Prompt: Answer with the exact lines of the following material from the one containing "- Step 3: Automated Release" through the one containing "version from tag", both end lines included.
* * * *
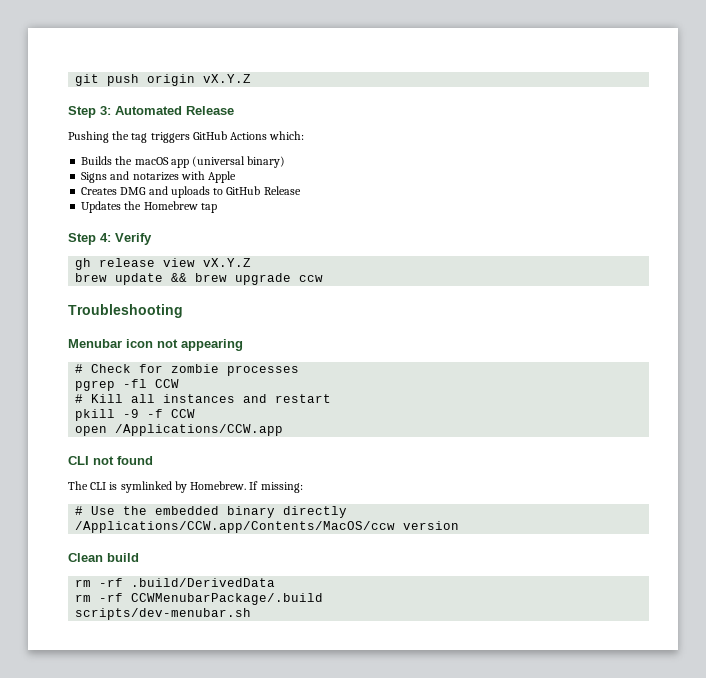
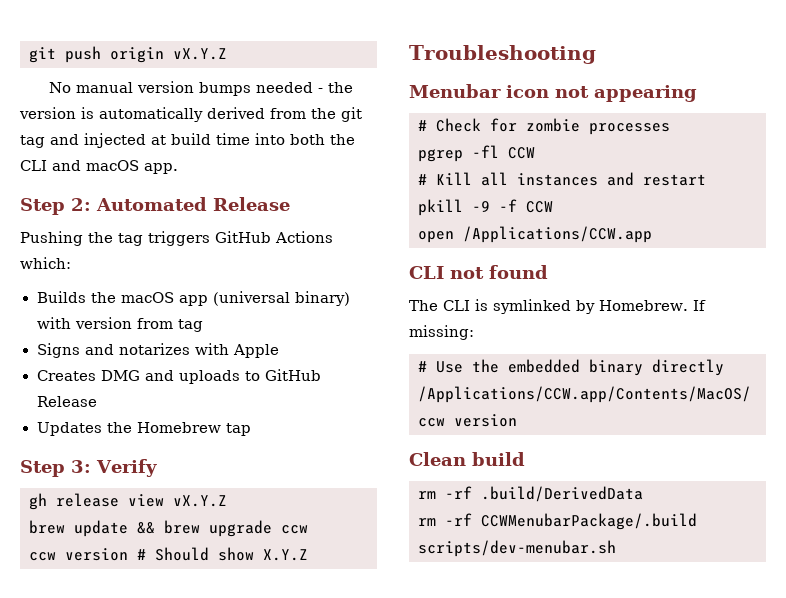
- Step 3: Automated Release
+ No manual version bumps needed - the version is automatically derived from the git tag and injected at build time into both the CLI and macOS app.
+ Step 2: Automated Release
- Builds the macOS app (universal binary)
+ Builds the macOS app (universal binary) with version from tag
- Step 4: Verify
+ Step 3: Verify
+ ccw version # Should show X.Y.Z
* * * *
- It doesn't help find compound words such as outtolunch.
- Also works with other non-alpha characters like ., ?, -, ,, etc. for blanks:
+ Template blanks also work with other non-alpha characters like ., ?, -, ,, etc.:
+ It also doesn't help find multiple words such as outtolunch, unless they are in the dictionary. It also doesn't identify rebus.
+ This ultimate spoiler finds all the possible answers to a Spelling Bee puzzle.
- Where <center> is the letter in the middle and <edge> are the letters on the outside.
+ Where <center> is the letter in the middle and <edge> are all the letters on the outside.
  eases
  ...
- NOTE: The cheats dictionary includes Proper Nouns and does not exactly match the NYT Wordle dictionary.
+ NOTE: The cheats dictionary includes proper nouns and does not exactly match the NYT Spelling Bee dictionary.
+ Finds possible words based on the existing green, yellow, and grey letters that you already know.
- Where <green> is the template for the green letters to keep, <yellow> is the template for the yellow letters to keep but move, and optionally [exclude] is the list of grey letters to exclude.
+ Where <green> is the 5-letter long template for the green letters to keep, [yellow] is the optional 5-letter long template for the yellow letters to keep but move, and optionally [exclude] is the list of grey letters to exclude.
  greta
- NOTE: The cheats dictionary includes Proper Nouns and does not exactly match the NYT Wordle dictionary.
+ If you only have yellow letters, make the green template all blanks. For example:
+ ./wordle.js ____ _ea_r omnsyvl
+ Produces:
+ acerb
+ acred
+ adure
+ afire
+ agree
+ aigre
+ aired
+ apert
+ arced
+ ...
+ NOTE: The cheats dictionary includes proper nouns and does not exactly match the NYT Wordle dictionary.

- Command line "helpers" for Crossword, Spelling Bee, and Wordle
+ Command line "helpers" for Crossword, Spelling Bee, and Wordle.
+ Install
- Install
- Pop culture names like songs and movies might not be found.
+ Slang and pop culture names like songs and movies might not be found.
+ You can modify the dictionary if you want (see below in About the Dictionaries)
* * * *
The completed task:
- Step 3: Automated Release
+ No manual version bumps needed - the version is automatically derived from the git tag and injected at build time into both the CLI and macOS app.
+ Step 2: Automated Release
- Builds the macOS app (universal binary)
+ Builds the macOS app (universal binary) with version from tag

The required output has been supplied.